Within the bivalents are cross-like structures, each called a chiasma (from the Greek meaning a “cross piece”; the plural is chiasmata) (Fig. 11.9). Each chiasma is a visible manifestation of a crossover, the physical breakage and reunion between non-sister chromatids.

Through the process of crossing over, homologous chromosomes of maternal origin and paternal origin exchange DNA segments. The positions of these exchanges along the chromosome are essentially random, and therefore each chromosome that emerges from meiosis is unique, containing some DNA segments from the maternal chromosome and others from the paternal chromosome. The process is very precise: Usually, no nucleotides are gained or lost as homologous chromosomes exchange material. Occasionally, the exchange is imprecise and portions of the chromatids may be gained or lost, resulting in loss or duplication of material.

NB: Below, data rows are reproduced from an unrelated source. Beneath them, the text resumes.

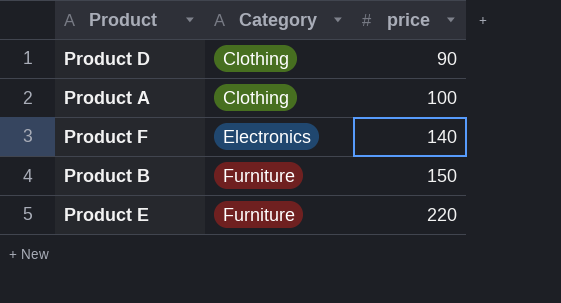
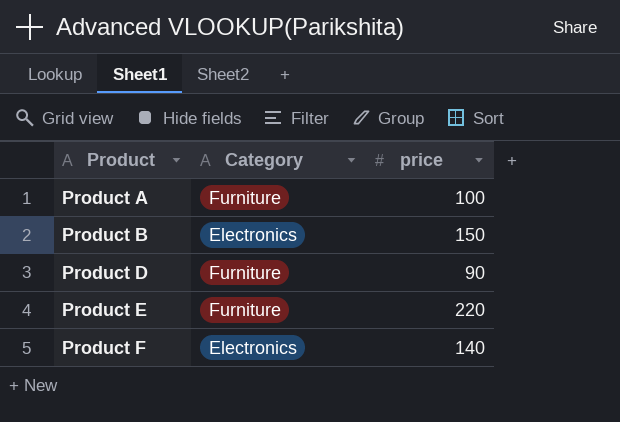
row order: Category ascending -> Product ascending
Product A | Category: Clothing -> Furniture
Product B | Category: Furniture -> Electronics
Product D | Category: Clothing -> Furniture

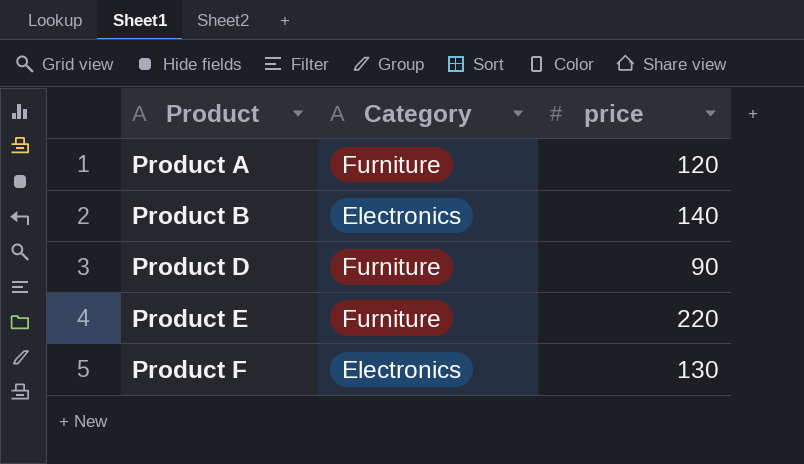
Product A | price: 100 -> 120
Product B | price: 150 -> 140
Product F | price: 140 -> 130

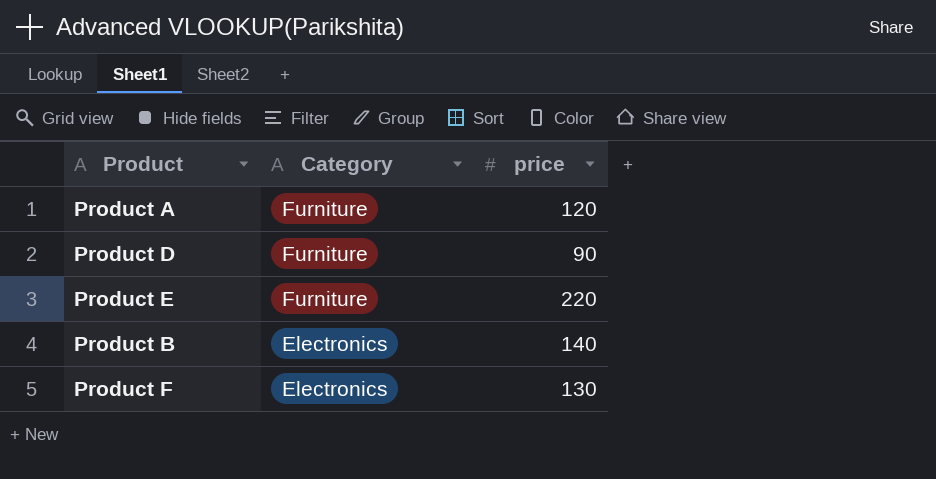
row order: Product ascending -> Category descending

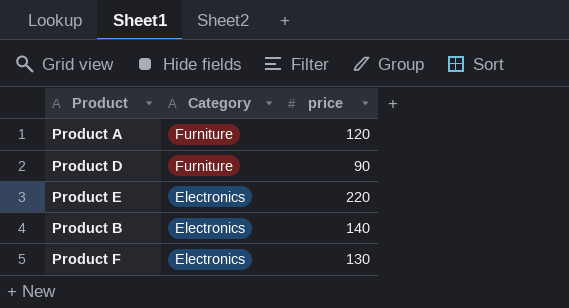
Product E | Category: Furniture -> Electronics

Note the results of crossing over as shown in Fig. 11.9: The recombinant chromatids are those that carry partly paternal and partly maternal segments. In this way, crossing over increases genetic diversity.

The number of chiasmata that are formed during meiosis depends on the species. In humans, the usual range is 50–60 chiasmata per meiosis. Most bivalents have at least one chiasma. Even the X and Y chromosomes are joined by a chiasma in the small region where they are paired. In addition to their role in exchanging genetic material, the chiasmata also play a mechanical role in meiosis by holding the bivalents together while they become properly oriented in the center of the cell during metaphase, the stage we turn to next.